Eli nods, pressing a kiss against her temple and leading her into the kitchen. There are four empties in the sink that weren’t there this morning, rinsed and lined up neatly. Addie doesn’t say anything but she can hear her own voice in her head, sitcom-screechy and grating. Eli is an adult.

“Could make you a sandwich,” he muses, sticking his head inside the fridge. “Got the stuff for it.”

Addie hums skeptically. The kitchen is the saddest part of this whole rental, Regan-era white appliances and a peeling backsplash. The only fridge magnet is from the Property Management Office, for God’s sakes, company logo and a number Eli can call if his ancient gas stove stops working. Addie’s never seen so much as a tomato in the place. Then she peeks over his shoulder and spots some bell peppers and half an avocado.

“You went shopping?” she asks, pleased. That’s a sign of life she didn’t expect.

Eli smirks. “I showered today too, princess,” he informs her. He makes a sandwich on good, seedy bread with turkey and Swiss and the avocado, dumps some chips on the plate besides. He also, Addie notes, feeling herself relax a bit, switches to water.

“You wanna tell me?” he asks, when they’re settled on the couch in front of the Food Network. He watches it when he’s alone now too, he confessed recently, which made her feel oddly flattered. “About your dad?”

Addie shakes her head.
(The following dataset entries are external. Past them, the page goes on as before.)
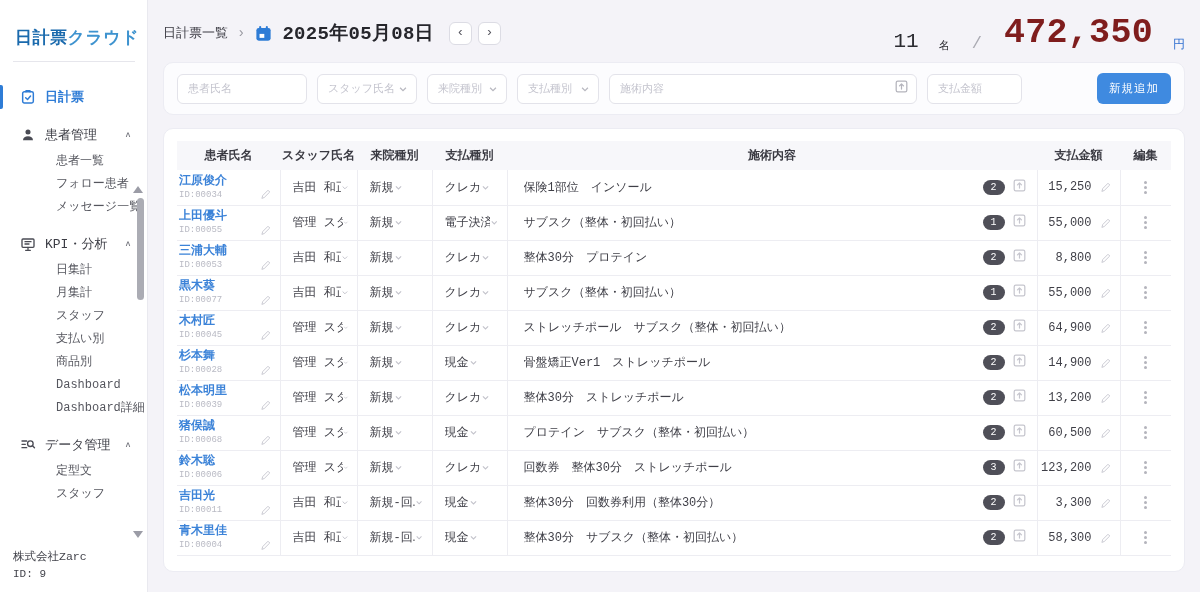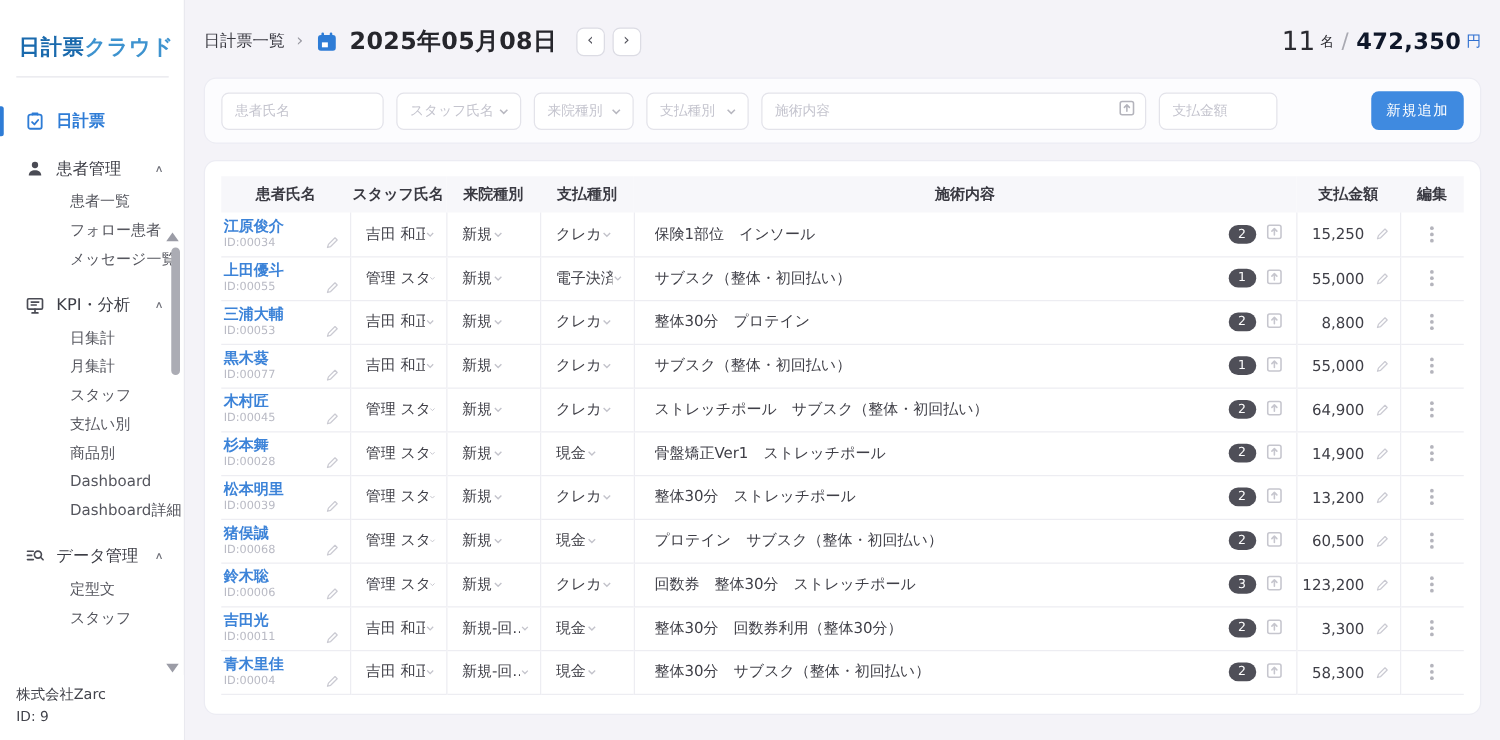--- a/index.html
+++ b/index.html
@@ -5,7 +5,7 @@
   * { margin:0; padding:0; box-sizing:border-box; }
   html,body { width:1200px; height:592px; overflow:hidden; }
   body { font-family:"DejaVu Sans","Liberation Sans",sans-serif; background:#f4f3f8; color:#3a3a42; }
-  .app { display:flex; width:1200px; height:592px; }
+  .app { display:flex; width:1200px; height:592px;font-family:Liberation Mono, monospace; }
 
   
   .sidebar { width:148px; background:#fff; border-right:1px solid #e9e9ef; position:relative; flex-shrink:0; }

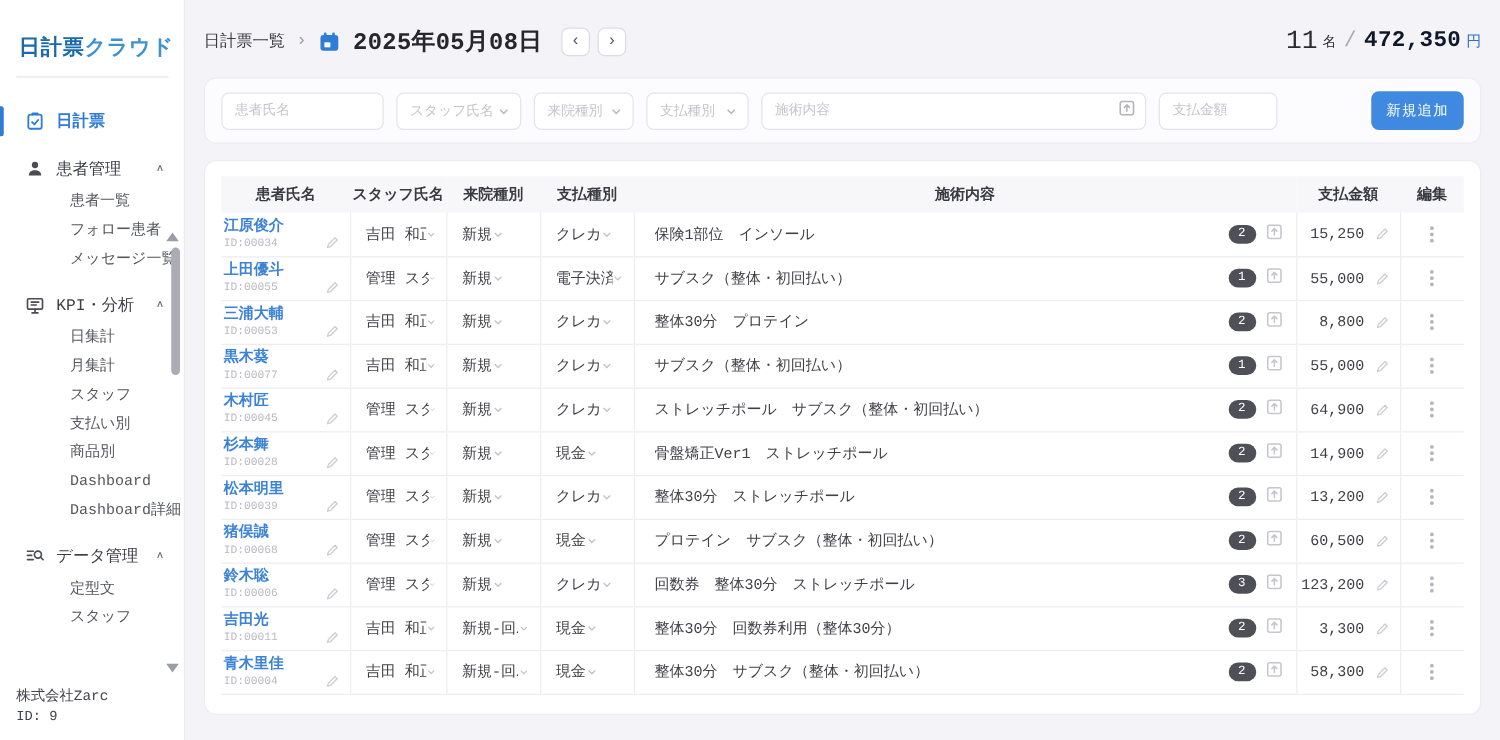--- a/index.html
+++ b/index.html
@@ -39,7 +39,7 @@
   .date-text { font-size:19px; font-weight:600; color:#26262c; letter-spacing:.3px; }
   .date-nav { display:flex; gap:6px; margin-left:6px; }
   .date-btn { width:23px; height:23px; background:#fff; border:1px solid #dcdce4; border-radius:6px; font-size:13px; color:#55555e; display:flex; align-items:center; justify-content:center; cursor:pointer; padding-bottom:2px; }
-  .stats { display:flex; align-items:center; gap:4px;margin-left:40px; }
+  .stats { display:flex; align-items:flex-end; gap:20px;margin-left:40px; }
   .stat-count { font-size:21px; color:#2b2b31; }
   .stat-count-unit { font-size:11px; color:#2b2b31; }
   .stat-slash { font-size:17px; color:#a9a9b2; padding:0 2px; }

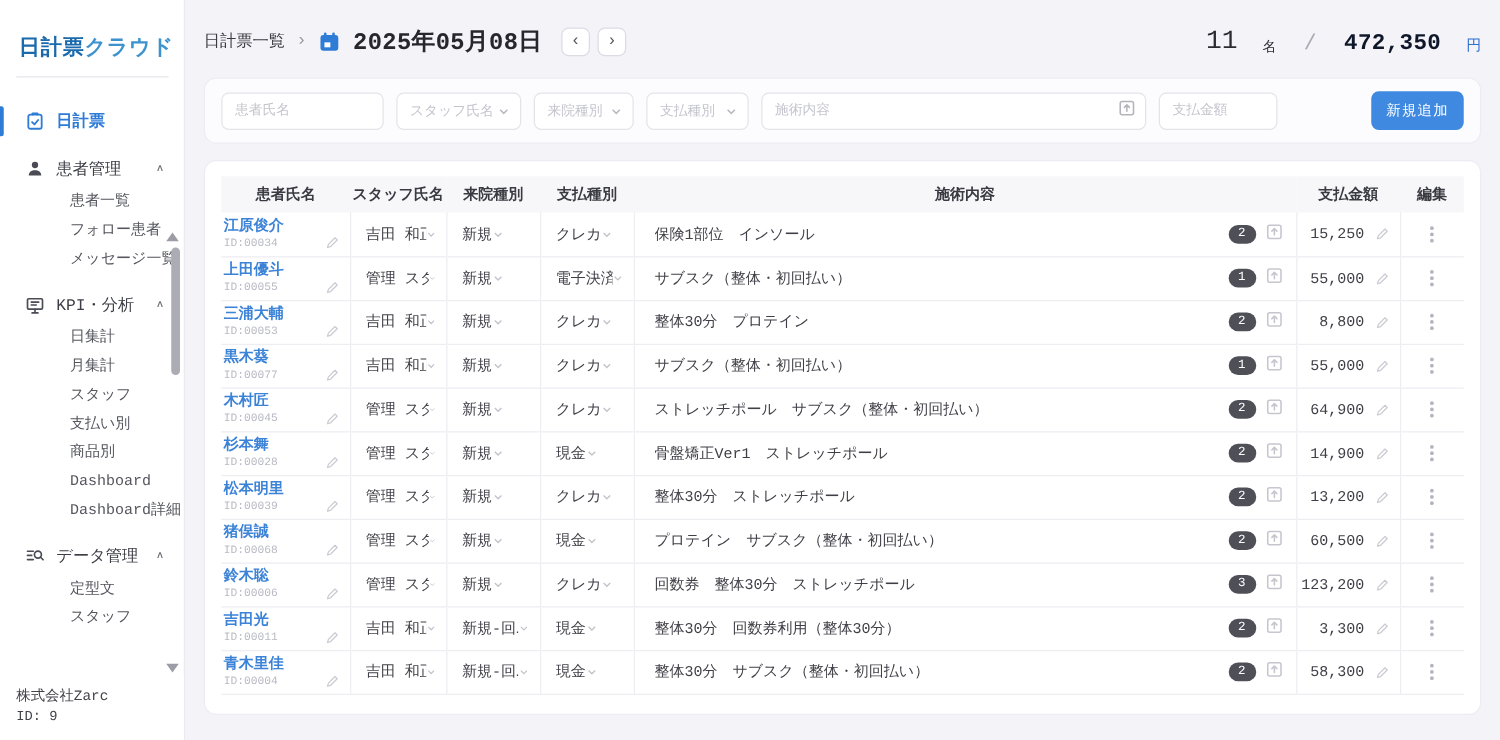--- a/index.html
+++ b/index.html
@@ -43,7 +43,7 @@
   .stat-count { font-size:21px; color:#2b2b31; }
   .stat-count-unit { font-size:11px; color:#2b2b31; }
   .stat-slash { font-size:17px; color:#a9a9b2; padding:0 2px; }
-  .stat-total { font-size:18px; font-weight:bold; color:#0f172a; letter-spacing:.3px; }
+  .stat-total { font-size:35px; font-weight:bold; color:#7f1d1d; letter-spacing:.3px; }
   .stat-total-unit { font-size:12px; color:#2f6fd0; }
It feels useless and embarrassing to talk about. “Wanna tell me about yours?” she asks instead, taking a chance.

Eli huffs a breath out, offering her this weird smile she can’t exactly read. “I see what you did there,” he tells her, stealing a chip off her plate and crunching wryly. “That was an artful segue.”

“Thanks,” Addie says, but when he doesn’t follow up with any actual information she finds she doesn’t want to push. She thinks she’ll have to eventually, if they’re going to keep doing this—and God, that’s a switch, how a month ago she was sure she knew everything about him she could possibly ever want or need—but tonight when the casual hand on her knee creeps higher Addie doesn’t stop him, even though she knows he’s just trying to end the conversation.